Comments inlined.

On Sun, Jul 2, 2017 at 3:22 PM, Edward Capriolo <edlinuxg...@gmail.com>
wrote:

> I am not sure I am on the fence with this.
>
> I am -1, and I offer this -1 with the hope of being convinced otherwise
>
Thank you for being open to reconsider.

>
>
> "By making it a separate project we will enable other projects to join us
> in
> innovating on the metastore. "
>
> The relevant questions I have are,
>
> "What is stopping others from joining us now?"
> "What does being a TLP do for us that we do not have now?"
>

Walking through a use case will help answer these.  This is a real world
situation, not a hypothetical.  I’ve been talking with a team building a
schema registry for Kafka[1].  I’d like them to use the Hive metastore
rather than reinvent the wheel.  I believe this would be good for users
(all their tools can work together on a shared understanding of the data)
and admins (just one metadata store to administer) and for the ecosytems
(tools can work across stored data and streaming data).

This system has some requirements on metadata that Hive does not.  To take
one example, it would like a schema to be a top level concept instead of a
concept tied to tables or partitions.  This is not a problem for Hive, but
neither is it interesting.  So if they come with patches for this, would we
accept them?  As the Hive PMC our answer will be no, because it doesn’t
help Hive’s metadata.  Even if we accept their patches will we make them
committers when we know they don’t care about Hive as Hive, but only the
metastore.  Again, the right answer for the Hive PMC is no.

And we cannot say that Hive should support a generic metadata system within
itself.  That turns Hive into an umbrella project, which Apache has
repeatedly worked to avoid.  So Hive will either need to reject non-Hive
centric features and contributors or end up in a place Apache has worked to
avoid.

And finally, why would other teams want to mess with all of Hive when they
only want the metastore?  Hive is a large and complex system.  If we break
the metastore out it is much more approachable by non-Hive contributors.

Obviously the Hive team doesn’t want to see their metastore turn into
something unusable by Hive, which is why we were specific in saying we
wanted it to continue to support high performance SQL systems.

My experience in watching ORC move out of Hive is that the adoption has
increased significantly.  It is reasonable to assume that moving the
metastore out will also increase adoption and make it easier for others to
get involved.


> I see a lot of downsides:
> 1) We have to maintain two sites
> 2) we have to maintain two committer lists
>
> A large problem I see is this: Hive is already being pulled in too many
> different directions.

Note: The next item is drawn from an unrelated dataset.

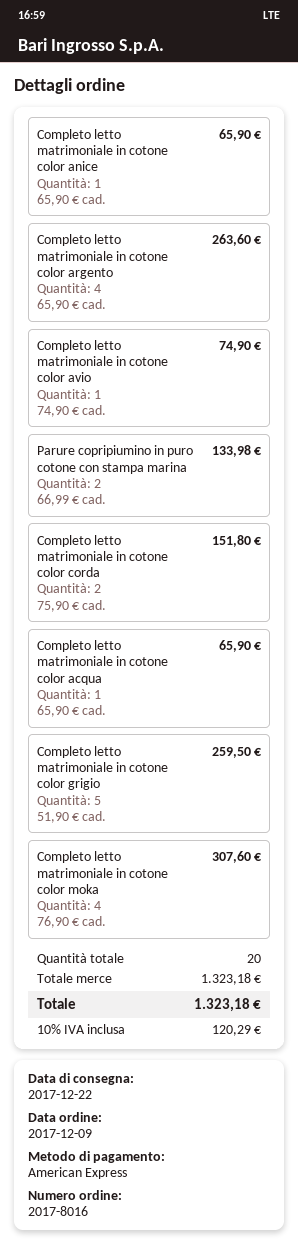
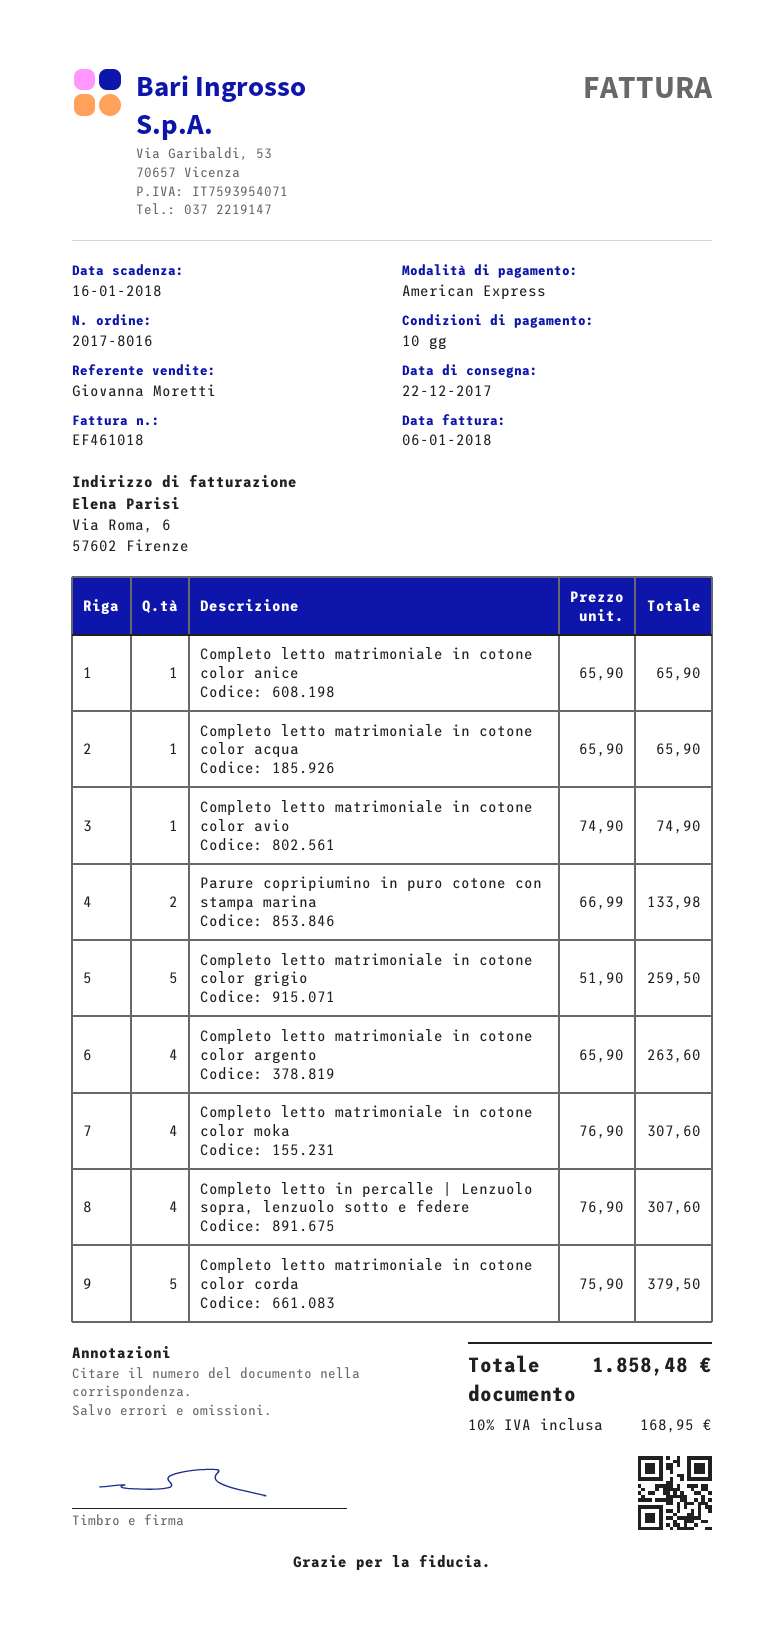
Completo letto matrimoniale in cotone color corda: 2 x 75.90 = 151.80 -> 5 x 75.90 = 379.50
Completo letto in percalle | Lenzuolo sopra, lenzuolo sotto e federe: none -> 4 x 76.90 = 307.60
tax: 10% = 120.29 -> 10% = 168.95
total: 1323.18 -> 1858.48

There is some grumbling about the state of
> hive-on-spark.
>

I believe this argues in favor of the split, not against.  By pulling out
the metastore we are releiving pressure on Hive itself.  Let Hive focus on
being a SQL engine.  Let another team focus on runtime metadata.

On your committer questions in later emails, the point of going to a TLP
has nothing to do with adding new committers.   Traditionally new projects
start in the incubator.  But given that all of the PMC of this new project
are already experienced Hive PMC members I see no reason to go through
incubator.  I agree with you that we would not throw any new people into
the mix.  People join the project in the same way as always, by
contributing.

Alan.

1. https://github.com/hortonworks/registry


> Most importantly, our release process seems 'injured' by too many branches
> going off in different ways. If the metastore lives outside of Hive we are
> going to compound this issue. I would strongly suggest we do not undertake
> this until we can at least turn out 2 usable releases in a 6 month period.